### INSTRUCTIONS FOR THE TASK
Any images in the records should be skipped; transcribe the rest exactly.

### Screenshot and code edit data
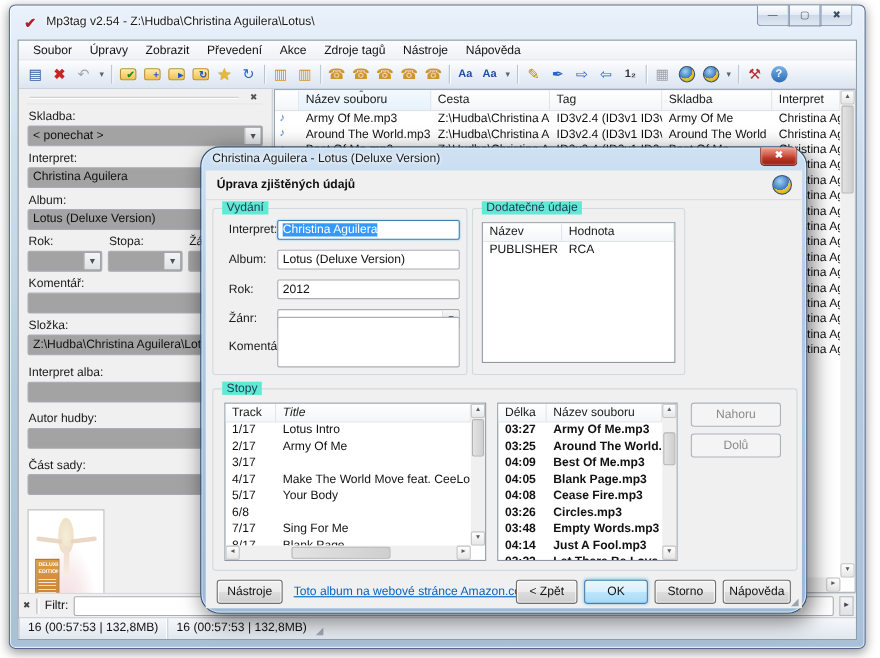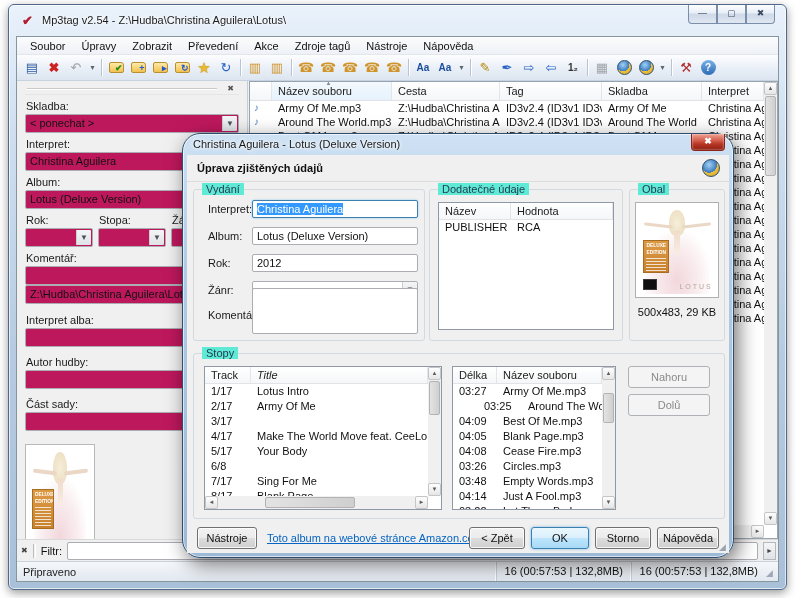--- a/index.html
+++ b/index.html
@@ -40,21 +40,21 @@
   .helpico{width:15px;height:15px;border-radius:50%;background:linear-gradient(#7ab2e8,#2d6bb4);
     color:#fff;font-weight:bold;font-size:10px;display:flex;align-items:center;justify-content:center;}
   
   .main{position:absolute;left:0;top:44px;right:0;bottom:42px;}
   .tagpanel{position:absolute;left:0;top:0;width:231px;bottom:0;background:#f0f0f0;border-right:1px solid #c6cdd4;
     padding:2px 8px 0 8px;overflow:hidden;}
   .panel-top{height:12px;position:relative;border-bottom:1px solid #e6e6e6;margin-bottom:2px;}
   .panel-top .groove{position:absolute;left:2px;right:22px;top:5px;height:2px;border-top:1px solid #c9c9c9;border-bottom:1px solid #fff;}
   .pclose{position:absolute;right:2px;top:0;font-size:8px;color:#555;padding:1px 3px;}
   .plabel{margin:5px 0 2px 1px;color:#1a1a1a;}
-  .pfield{position:relative;height:19px;background:#be185d;border:1px solid #abadb3;border-radius:2px;
+  .pfield{position:relative;height:19px;background:#a3a3a3;border:1px solid #abadb3;border-radius:2px;
     line-height:17px;padding:0 18px 0 4px;white-space:nowrap;overflow:hidden;}
   .pfield.noarrow{padding-right:4px;}
   .parrow{position:absolute;right:1px;top:1px;bottom:1px;width:15px;text-align:center;font-size:8px;line-height:15px;color:#48515c;
     background:linear-gradient(#f4f5f6,#dfe2e6);border-left:1px solid #ccd0d5;border-radius:0 1px 1px 0;}
   .row3{display:flex;gap:5px;}
   .row3>div{flex:1;min-width:0;}
   .art-row{display:flex;margin-top:13px;gap:6px;}
   .artbox{width:70px;height:114px;background:#fff;border:1px solid #b9b9b9;padding:3px;}
   .artinfo{flex:1;text-align:right;padding-top:2px;line-height:14px;color:#222;overflow:hidden;}
   
@@ -304,20 +304,21 @@
                 <span class="parrow">▼</span>
               </div>
           </div>
           <div>
             <div class="plabel">Žánr:</div>
             <div class="pfield noarrow"></div>
           </div>
         </div>
         <div class="plabel">Komentář:</div>
         <div class="pfield noarrow"></div>
+        <div class="plabel">Složka:</div>
         <div class="pfield noarrow"><span>Z:\Hudba\Christina Aguilera\Lotus</span></div>
         <div class="plabel" style="margin-top:10px">Interpret alba:</div>
         <div class="pfield noarrow"></div>
         <div class="plabel" style="margin-top:9px">Autor hudby:</div>
         <div class="pfield noarrow"></div>
         <div class="plabel" style="margin-top:9px">Část sady:</div>
         <div class="pfield noarrow"></div>
         <div class="art-row">
           <div class="artbox">
             <div class="cover">
@@ -496,21 +497,20 @@
 
     <div class="filterbar">
       <span class="fclose">✖</span>
       <span class="fgrip"></span>
       <span>Filtr:</span>
       <div class="finput"><span></span></div>
       <div class="fdrop">►</div>
     </div>
 
     <div class="statusbar">
-      <div class="sb-left">Připraveno</div>
       <div class="sb-pane">16 (00:57:53 | 132,8MB)</div>
       <div class="sb-pane">16 (00:57:53 | 132,8MB)</div>
       <div class="sb-grip">◢</div>
     </div>
   </div>
 </div>
 
 <div class="dialog">
   <div class="dlg-title">Christina Aguilera - Lotus (Deluxe Version)</div>
   <div class="dlg-close">✖</div>
@@ -543,39 +543,20 @@
           </div>
         <div class="lv-body">
             <div class="lv-row">
               <div class="lv-c" style="width: 72px;">PUBLISHER</div>
               <div class="lv-c" style="flex: 1 1 0%;">RCA</div>
             </div>
           </div>
       </div>
     </div>
 
-    <div class="grp" style="left:442px;top:34px;width:96px;height:152px;">
-      <span class="legend">Obal</span>
-      <div style="position:absolute;left:5px;top:12px;width:84px;height:96px;background:#fff;border:1px solid #b0b0b0;padding:3px;">
-        <div class="cover">
-          <div class="cv-pink"></div>
-            <div class="cv-hair"></div>
-            <div class="cv-armL"></div>
-            <div class="cv-armR"></div>
-            <div class="cv-body"></div>
-          <div class="cv-sticker">
-              <div class="st1">DELUXE EDITION</div>
-              <div class="st2"></div>
-            </div>
-          <div class="cv-adv"></div>
-          <div class="cv-title">LOTUS</div>
-        </div>
-      </div>
-      <div style="position:absolute;left:0;right:0;top:116px;text-align:center;">500x483, 29 KB</div>
-    </div>
 
     <div class="grp" style="left:6px;top:198px;width:532px;height:166px;">
       <span class="legend">Stopy</span>
       <div class="lv" style="left:10px;top:12px;width:238px;height:144px;">
         <div class="lv-head" style="right:13px;">
             <div class="lv-hc" style="width: 46px;">Track</div>
             <div class="lv-hc" style="flex: 1 1 0%; font-style: italic;">Title</div>
           </div>
         <div class="lv-body" style="right:13px;bottom:13px;">
             <div class="lv-row">
@@ -618,27 +599,27 @@
           <div class="arr" style="left:0;">◄</div>
           <div class="thumb" style="top:1px;bottom:1px;left:60px;width:90px;"></div>
           <div class="arr" style="right:0;">►</div>
         </div>
       </div>
       <div class="lv" style="left:258px;top:12px;width:164px;height:144px;">
         <div class="lv-head" style="right:13px;">
             <div class="lv-hc" style="width: 44px;">Délka</div>
             <div class="lv-hc" style="flex: 1 1 0%;">Název souboru</div>
           </div>
-        <div class="lv-body" style="right:13px;">
+        <div class="lv-body" style="right:13px;font-weight:bold;">
             <div class="lv-row">
               <div class="lv-c" style="width: 44px;">03:27</div>
               <div class="lv-c" style="flex: 1 1 0%;">Army Of Me.mp3</div>
             </div>
             <div class="lv-row">
-              <div class="lv-c" style="width: 44px; margin-left: 25px;">03:25</div>
+              <div class="lv-c" style="width: 44px;">03:25</div>
               <div class="lv-c" style="flex: 1 1 0%;">Around The World.mp3</div>
             </div>
             <div class="lv-row">
               <div class="lv-c" style="width: 44px;">04:09</div>
               <div class="lv-c" style="flex: 1 1 0%;">Best Of Me.mp3</div>
             </div>
             <div class="lv-row">
               <div class="lv-c" style="width: 44px;">04:05</div>
               <div class="lv-c" style="flex: 1 1 0%;">Blank Page.mp3</div>
             </div>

### RESULT
--- a/index.html
+++ b/index.html
@@ -40,21 +40,21 @@
   .helpico{width:15px;height:15px;border-radius:50%;background:linear-gradient(#7ab2e8,#2d6bb4);
     color:#fff;font-weight:bold;font-size:10px;display:flex;align-items:center;justify-content:center;}
   
   .main{position:absolute;left:0;top:44px;right:0;bottom:42px;}
   .tagpanel{position:absolute;left:0;top:0;width:231px;bottom:0;background:#f0f0f0;border-right:1px solid #c6cdd4;
     padding:2px 8px 0 8px;overflow:hidden;}
   .panel-top{height:12px;position:relative;border-bottom:1px solid #e6e6e6;margin-bottom:2px;}
   .panel-top .groove{position:absolute;left:2px;right:22px;top:5px;height:2px;border-top:1px solid #c9c9c9;border-bottom:1px solid #fff;}
   .pclose{position:absolute;right:2px;top:0;font-size:8px;color:#555;padding:1px 3px;}
   .plabel{margin:5px 0 2px 1px;color:#1a1a1a;}
-  .pfield{position:relative;height:19px;background:#be185d;border:1px solid #abadb3;border-radius:2px;
+  .pfield{position:relative;height:19px;background:#a3a3a3;border:1px solid #abadb3;border-radius:2px;
     line-height:17px;padding:0 18px 0 4px;white-space:nowrap;overflow:hidden;}
   .pfield.noarrow{padding-right:4px;}
   .parrow{position:absolute;right:1px;top:1px;bottom:1px;width:15px;text-align:center;font-size:8px;line-height:15px;color:#48515c;
     background:linear-gradient(#f4f5f6,#dfe2e6);border-left:1px solid #ccd0d5;border-radius:0 1px 1px 0;}
   .row3{display:flex;gap:5px;}
   .row3>div{flex:1;min-width:0;}
   .art-row{display:flex;margin-top:13px;gap:6px;}
   .artbox{width:70px;height:114px;background:#fff;border:1px solid #b9b9b9;padding:3px;}
   .artinfo{flex:1;text-align:right;padding-top:2px;line-height:14px;color:#222;overflow:hidden;}
   
@@ -304,20 +304,21 @@
                 <span class="parrow">▼</span>
               </div>
           </div>
           <div>
             <div class="plabel">Žánr:</div>
             <div class="pfield noarrow"></div>
           </div>
         </div>
         <div class="plabel">Komentář:</div>
         <div class="pfield noarrow"></div>
+        <div class="plabel">Složka:</div>
         <div class="pfield noarrow"><span>Z:\Hudba\Christina Aguilera\Lotus</span></div>
         <div class="plabel" style="margin-top:10px">Interpret alba:</div>
         <div class="pfield noarrow"></div>
         <div class="plabel" style="margin-top:9px">Autor hudby:</div>
         <div class="pfield noarrow"></div>
         <div class="plabel" style="margin-top:9px">Část sady:</div>
         <div class="pfield noarrow"></div>
         <div class="art-row">
           <div class="artbox">
             <div class="cover">
@@ -496,21 +497,20 @@
 
     <div class="filterbar">
       <span class="fclose">✖</span>
       <span class="fgrip"></span>
       <span>Filtr:</span>
       <div class="finput"><span></span></div>
       <div class="fdrop">►</div>
     </div>
 
     <div class="statusbar">
-      <div class="sb-left">Připraveno</div>
       <div class="sb-pane">16 (00:57:53 | 132,8MB)</div>
       <div class="sb-pane">16 (00:57:53 | 132,8MB)</div>
       <div class="sb-grip">◢</div>
     </div>
   </div>
 </div>
 
 <div class="dialog">
   <div class="dlg-title">Christina Aguilera - Lotus (Deluxe Version)</div>
   <div class="dlg-close">✖</div>
@@ -543,39 +543,20 @@
           </div>
         <div class="lv-body">
             <div class="lv-row">
               <div class="lv-c" style="width: 72px;">PUBLISHER</div>
               <div class="lv-c" style="flex: 1 1 0%;">RCA</div>
             </div>
           </div>
       </div>
     </div>
 
-    <div class="grp" style="left:442px;top:34px;width:96px;height:152px;">
-      <span class="legend">Obal</span>
-      <div style="position:absolute;left:5px;top:12px;width:84px;height:96px;background:#fff;border:1px solid #b0b0b0;padding:3px;">
-        <div class="cover">
-          <div class="cv-pink"></div>
-            <div class="cv-hair"></div>
-            <div class="cv-armL"></div>
-            <div class="cv-armR"></div>
-            <div class="cv-body"></div>
-          <div class="cv-sticker">
-              <div class="st1">DELUXE EDITION</div>
-              <div class="st2"></div>
-            </div>
-          <div class="cv-adv"></div>
-          <div class="cv-title">LOTUS</div>
-        </div>
-      </div>
-      <div style="position:absolute;left:0;right:0;top:116px;text-align:center;">500x483, 29 KB</div>
-    </div>
 
     <div class="grp" style="left:6px;top:198px;width:532px;height:166px;">
       <span class="legend">Stopy</span>
       <div class="lv" style="left:10px;top:12px;width:238px;height:144px;">
         <div class="lv-head" style="right:13px;">
             <div class="lv-hc" style="width: 46px;">Track</div>
             <div class="lv-hc" style="flex: 1 1 0%; font-style: italic;">Title</div>
           </div>
         <div class="lv-body" style="right:13px;bottom:13px;">
             <div class="lv-row">
@@ -618,27 +599,27 @@
           <div class="arr" style="left:0;">◄</div>
           <div class="thumb" style="top:1px;bottom:1px;left:60px;width:90px;"></div>
           <div class="arr" style="right:0;">►</div>
         </div>
       </div>
       <div class="lv" style="left:258px;top:12px;width:164px;height:144px;">
         <div class="lv-head" style="right:13px;">
             <div class="lv-hc" style="width: 44px;">Délka</div>
             <div class="lv-hc" style="flex: 1 1 0%;">Název souboru</div>
           </div>
-        <div class="lv-body" style="right:13px;">
+        <div class="lv-body" style="right:13px;font-weight:bold;">
             <div class="lv-row">
               <div class="lv-c" style="width: 44px;">03:27</div>
               <div class="lv-c" style="flex: 1 1 0%;">Army Of Me.mp3</div>
             </div>
             <div class="lv-row">
-              <div class="lv-c" style="width: 44px; margin-left: 25px;">03:25</div>
+              <div class="lv-c" style="width: 44px;">03:25</div>
               <div class="lv-c" style="flex: 1 1 0%;">Around The World.mp3</div>
             </div>
             <div class="lv-row">
               <div class="lv-c" style="width: 44px;">04:09</div>
               <div class="lv-c" style="flex: 1 1 0%;">Best Of Me.mp3</div>
             </div>
             <div class="lv-row">
               <div class="lv-c" style="width: 44px;">04:05</div>
               <div class="lv-c" style="flex: 1 1 0%;">Blank Page.mp3</div>
             </div>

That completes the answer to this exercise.